- Required action -
Your job is to return every line of the listing holding the string "Чикаго".

- Source data -
--*--

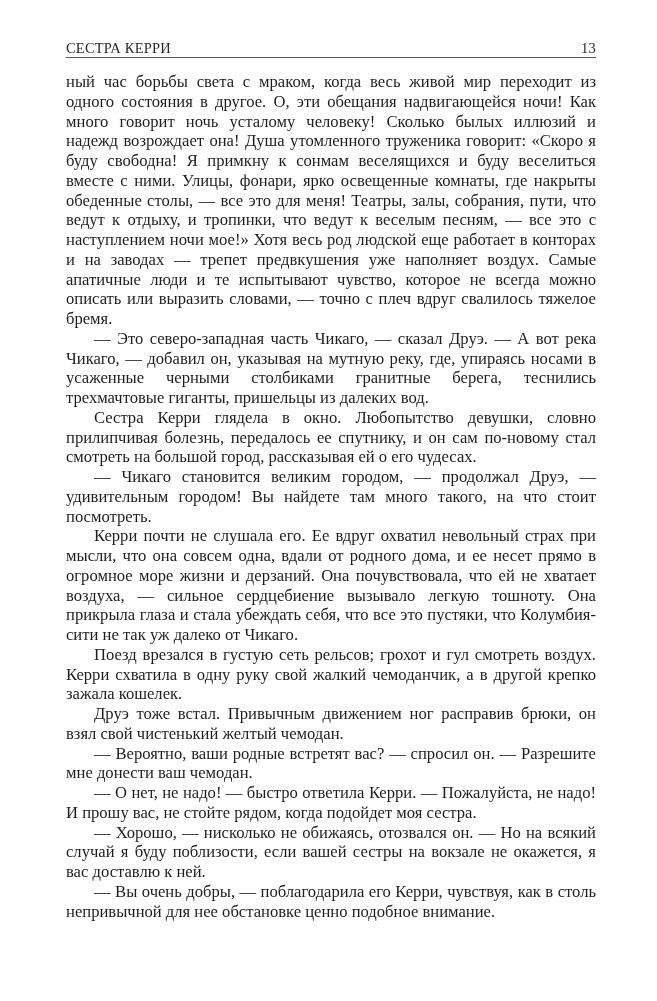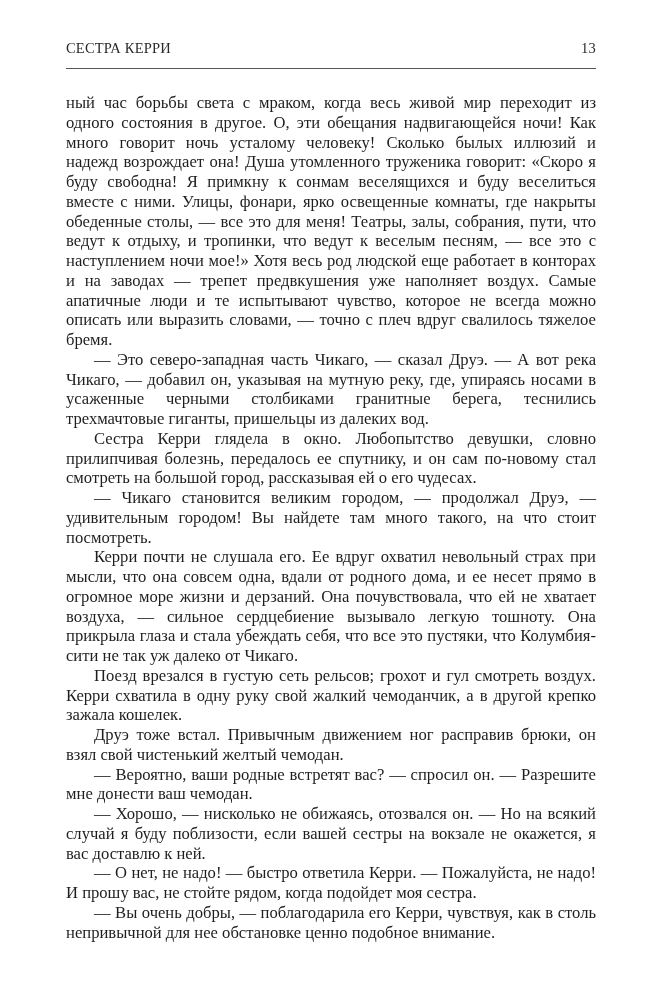--- a/index.html
+++ b/index.html
@@ -5,42 +5,42 @@
     html, body { margin: 0; padding: 0; background: #ffffff; }
     body { width: 657px; height: 1001px; position: relative; overflow: hidden; }
     .page {
       position: absolute; left: 66px; top: 40px; width: 530px;
       font-family: "Liberation Serif", "DejaVu Serif", serif;
       color: #1e1e1e;
     }
     .running-head {
       display: flex; justify-content: space-between; align-items: flex-end;
       font-size: 14.5px; line-height: 16px; letter-spacing: 0.2px;
-      padding-bottom: 12px;
+      padding-bottom: 1px;
       border-bottom: 1.6px solid #555;
       color: #2a2a2a;
     }
-    .body-text { margin-top: 24px; font-size: 16.6px; line-height: 19.75px; }
+    .body-text { margin-top: 14px; font-size: 16.6px; line-height: 19.75px; }
     .body-text p { margin: 0; text-align: justify; text-align-last: left; hyphens: manual; }
     .body-text p.indent { text-indent: 28px; }
   </style>
 </head>
 <body>
 
 <div class="page">
   <div class="running-head">
     <span>СЕСТРА КЕРРИ</span>
     <span>13</span>
   </div>
   <div class="body-text">
     <p>ный час борьбы света с мраком, когда весь живой мир переходит из одного состояния в другое. О, эти обещания надвигающейся ночи! Как много говорит ночь усталому человеку! Сколько былых иллюзий и надежд возрождает она! Душа утомленного труженика говорит: «Скоро я буду свободна! Я примкну к сонмам веселящихся и буду веселиться вместе с ними. Улицы, фонари, ярко освещенные комнаты, где накрыты обеденные столы, — все это для меня! Театры, залы, собрания, пути, что ведут к отдыху, и тропинки, что ведут к веселым песням, — все это с наступлением ночи мое!» Хотя весь род людской еще работает в конторах и на заводах — трепет предвкушения уже наполняет воздух. Самые апатичные люди и те испытывают чувство, которое не всегда можно описать или выразить словами, — точно с плеч вдруг свалилось тяжелое бремя.</p>
     <p class="indent">— Это северо-западная часть Чикаго, — сказал Друэ. — А вот река Чикаго, — добавил он, указывая на мутную реку, где, упираясь носами в усаженные черными столбиками гранитные берега, теснились трехмачтовые гиганты, пришельцы из далеких вод.</p>
     <p class="indent">Сестра Керри глядела в окно. Любопытство девушки, словно прилипчивая болезнь, передалось ее спутнику, и он сам по-новому стал смотреть на большой город, рассказывая ей о его чудесах.</p>
     <p class="indent">— Чикаго становится великим городом, — продолжал Друэ, — удивительным городом! Вы найдете там много такого, на что стоит посмотреть.</p>
     <p class="indent">Керри почти не слушала его. Ее вдруг охватил невольный страх при мысли, что она совсем одна, вдали от родного дома, и ее несет прямо в огромное море жизни и дерзаний. Она почувствовала, что ей не хватает воздуха, — сильное сердцебиение вызывало легкую тошноту. Она прикрыла глаза и стала убеждать себя, что все это пустяки, что Колумбия-сити не так уж далеко от Чикаго.</p>
     <p class="indent">Поезд врезался в густую сеть рельсов; грохот и гул смотреть воздух. Керри схватила в одну руку свой жалкий чемоданчик, а в другой крепко зажала кошелек.</p>
     <p class="indent">Друэ тоже встал. Привычным движением ног расправив брюки, он взял свой чистенький желтый чемодан.</p>
     <p class="indent">— Вероятно, ваши родные встретят вас? — спросил он. — Разрешите мне донести ваш чемодан.</p>
+    <p class="indent">— О нет, не надо! — быстро ответила Керри. — Пожалуйста, не надо! И прошу вас, не стойте рядом, когда подойдет моя сестра.</p>
     <p class="indent">— Хорошо, — нисколько не обижаясь, отозвался он. — Но на всякий случай я буду поблизости, если вашей сестры на вокзале не окажется, я вас доставлю к ней.</p>
-    <p class="indent">— О нет, не надо! — быстро ответила Керри. — Пожалуйста, не надо! И прошу вас, не стойте рядом, когда подойдет моя сестра.</p>
     <p class="indent">— Вы очень добры, — поблагодарила его Керри, чувствуя, как в столь непривычной для нее обстановке ценно подобное внимание.</p>
   </div>
 </div>
 
 </body></html>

--*--

- Solved problem -
     <p class="indent">— Это северо-западная часть Чикаго, — сказал Друэ. — А вот река Чикаго, — добавил он, указывая на мутную реку, где, упираясь носами в усаженные черными столбиками гранитные берега, теснились трехмачтовые гиганты, пришельцы из далеких вод.</p>
     <p class="indent">— Чикаго становится великим городом, — продолжал Друэ, — удивительным городом! Вы найдете там много такого, на что стоит посмотреть.</p>
     <p class="indent">Керри почти не слушала его. Ее вдруг охватил невольный страх при мысли, что она совсем одна, вдали от родного дома, и ее несет прямо в огромное море жизни и дерзаний. Она почувствовала, что ей не хватает воздуха, — сильное сердцебиение вызывало легкую тошноту. Она прикрыла глаза и стала убеждать себя, что все это пустяки, что Колумбия-сити не так уж далеко от Чикаго.</p>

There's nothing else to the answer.